Nick Enfield is a professor and the chair of linguistics at the University of Sydney. He is also a research associate in the Language and Cognition Group at the Max Planck Institute.

Below, Nick shares 5 key insights from his new book, Language vs. Reality: Why Language Is Good for Lawyers and Bad for Scientists. Listen to the audio version—read by Nick himself—in the Next Big Idea App.

Language vs. Reality: Why Language Is Good for Lawyers and Bad for Scientists by Nick Enfield

1. Your words can overwrite your own experiences.

Imagine you’re in a convenience store with a friend, and you witness a robbery. The police ask you to describe the perpetrator’s face as carefully as you can, but they don’t interview your friend. The next day, the police show both of you photographs of faces and ask you to identify the one you saw. Well, it turns out that because you described the face in words, you will be less accurate than your friend at correctly identifying the face. This is because you effectively rewrote the original experience in your own mind, but because your friend didn’t talk about the experience, their visual impression was left intact.

This is called the overshadowing effect, and experiments show that it not only affects our memories for faces, but also for accidents, colors, images, household objects, and even the tastes of different wines. This feature of language has the advantage of economy—it’s easier to remember a simplified version of an experience. Most of the time, we aren’t trying to capture or communicate very fine details in our words. A simplified rendition of reality is easier to convey, just as it’s easier to reproduce an image from someone’s line drawing than from a photograph.

But a downside is that we’re hardly aware of these effects. Language for humans is like water for fish—it’s everywhere, but we hardly see it, and that creates an exploitable vulnerability.

2. Language is a stealth technology for influencing people.

Every time you hear or read a description, you are allowing someone else to dictate your perspective on a scene. Their words direct your attention to certain aspects, and away from others. You are allowing them to frame how you understand it, and to affect how you reason about it. Language can be used to weaponize the overshadowing effect.

“People’s beliefs about reality were overshadowed by the words used to describe it.”

In a psychology study from the early 1930s, people were shown simple line drawings, and their task was to remember what they saw.
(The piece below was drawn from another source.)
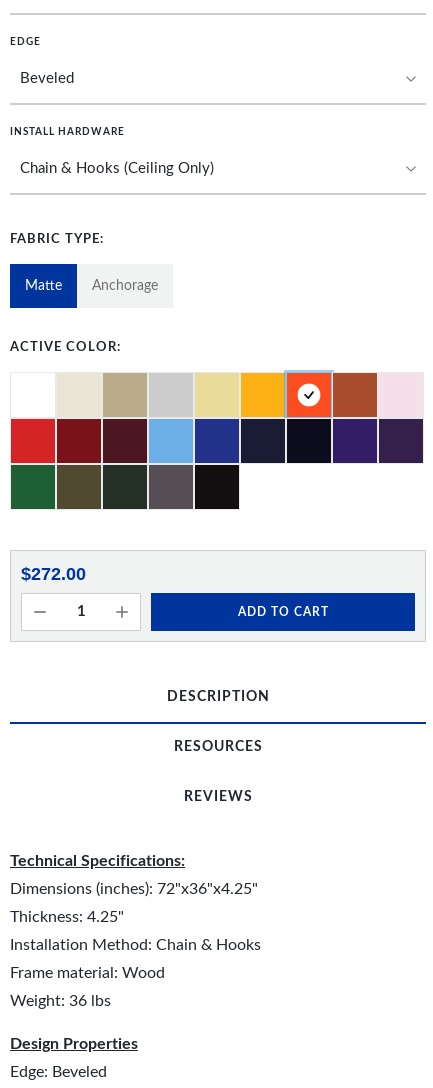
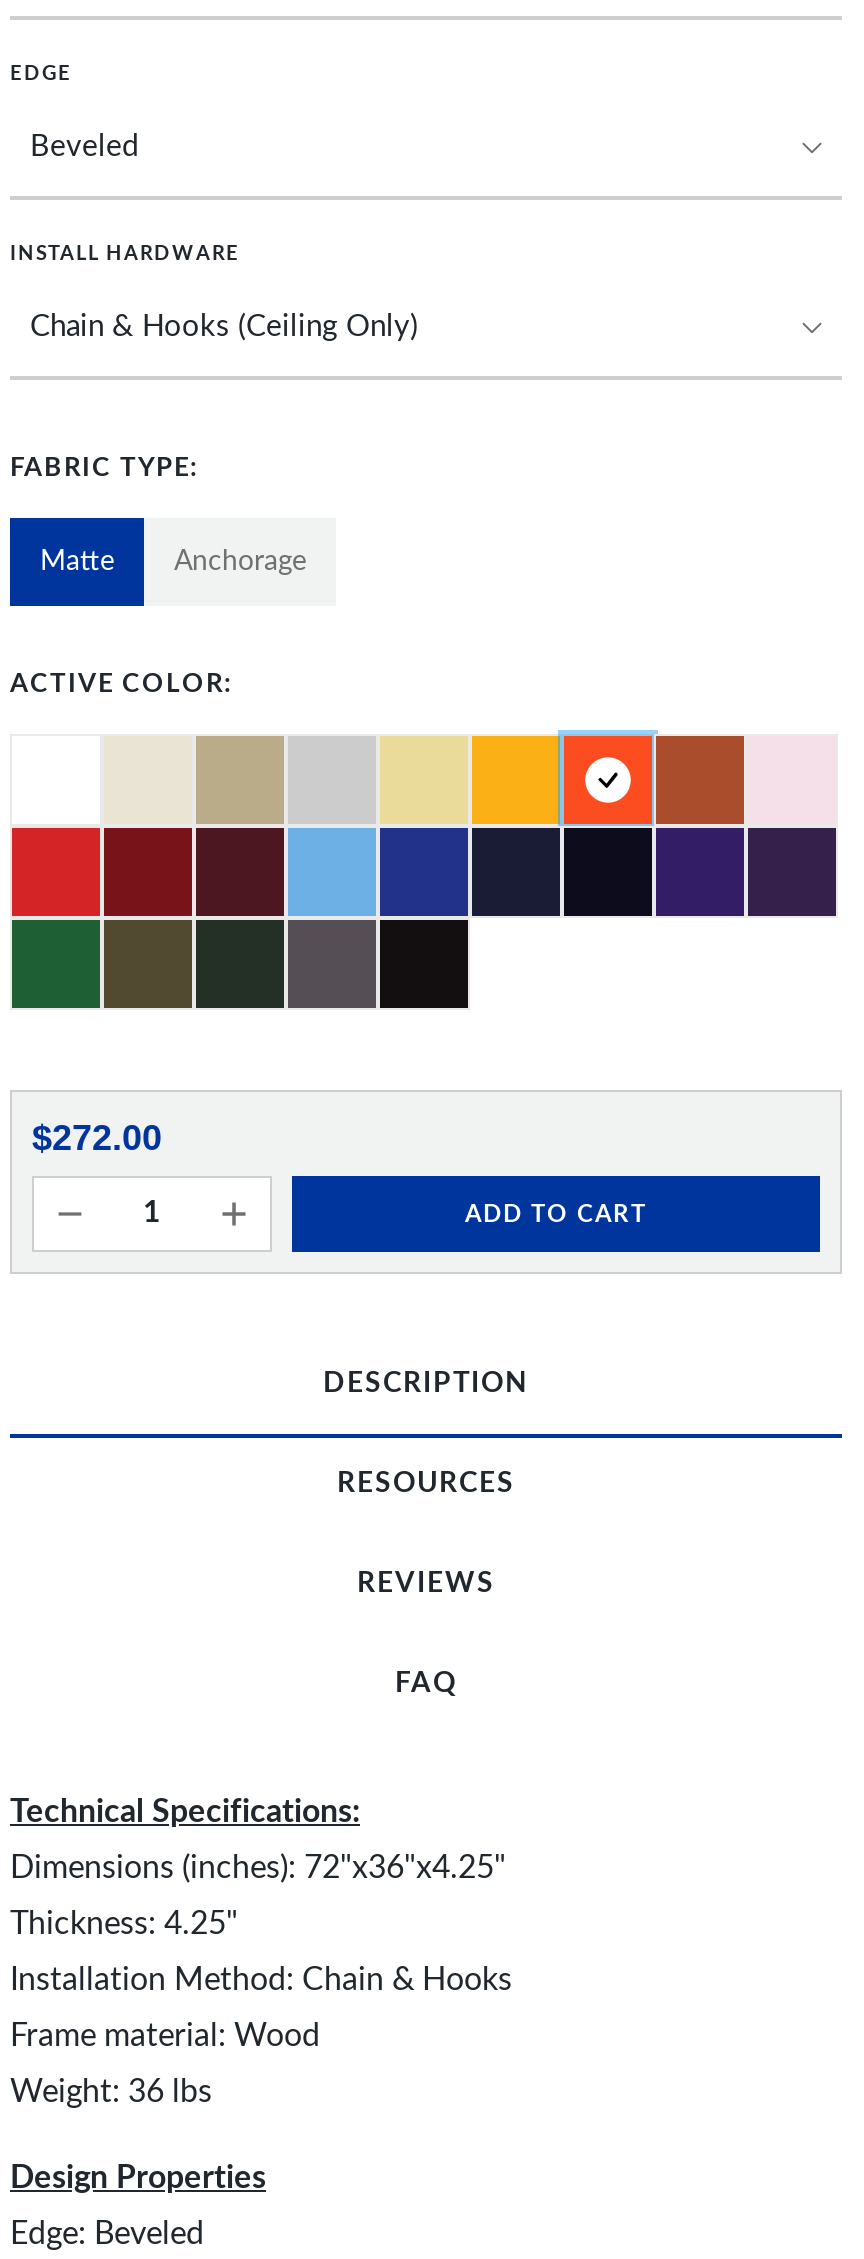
+ FAQ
Later, they were asked to draw the images from memory. The trick was that these drawings were ambiguous, and the experimenters put different labels on the drawings for different people. For example, one image was a hybrid between a crescent moon and the letter C. When the people who saw the label “crescent moon” were later asked to draw the image as accurately as they could from memory, they would draw something more like a crescent moon than the original. Those who saw the exact same image but with the label “letter C” would later draw it more like a C, even though their task was to reproduce the visual image exactly. People’s beliefs about reality were overshadowed by the words used to describe it.

This is happening every time you hear, see, or read something described in words. The reality being described is reshaped by language, and your mind now holds the reshaped version, not the reality. Because language is a constant presence, we take it for granted, and don’t realize the degree to which language shapes the world we believe we’re living in. And most of the time, that shaping is done by words that other people choose for us.

3. Language is a gift for lawyers.

When I use the term “lawyers,” it is shorthand for anybody in the business of persuasion: actual lawyers, politicians, advertisers, social media influencers. The phenomenon of strategic wording is second nature to all of us when it comes to defending a position—even young kids are masters at this.

For example, two young kids are playing with blocks, and the structure they’re building crashes down. When an adult admonishes them, one kid says, “She poked it!” The other says, “I tapped it!” We could argue as to whether poke or tap was a more accurate description of the event, but the issue is accountability. Who was at fault? The answer depends on which verbal description is accepted.

“We tend to gravitate toward the description that supports the version of reality that we wish to defend.”

This effect has been demonstrated in experiments where people will assign different degrees of blame depending on differences in wording. Imagine an insurance case about a fire in a restaurant, which was caused by someone bumping a table and a candle toppled over. If you use more agentive language, as in “She toppled the candle,” people will assign greater blame to the person than if you use less agentive language, as in “She bumped the table, and the candle toppled.”

This principle of strategic wording fuels news and media commentary, where the same situation is described in radically different ways by different media outlets. We are all familiar with rioting versus protesting or terrorists versus freedom fighters, but the truth is that every statement takes one stance over all possible others, whether or not it’s intended to. And there’s often no way to settle which description is more accurate. We tend to gravitate toward the description that supports the version of reality that we wish to defend.

4. Language is bad for scientists.

Language makes truth-seeking hard. Physicists have argued for more than a century as to whether it is possible to know reality, or whether we only ever deal with our descriptions of it—where these descriptions are necessarily framed in words. The physicist David Deutsch said that languages are theories which are “invented and selected for their ability to solve problems.” As the physicist Sean Carroll says, our ways of talking are “an absolutely crucial part of how we apprehend reality.”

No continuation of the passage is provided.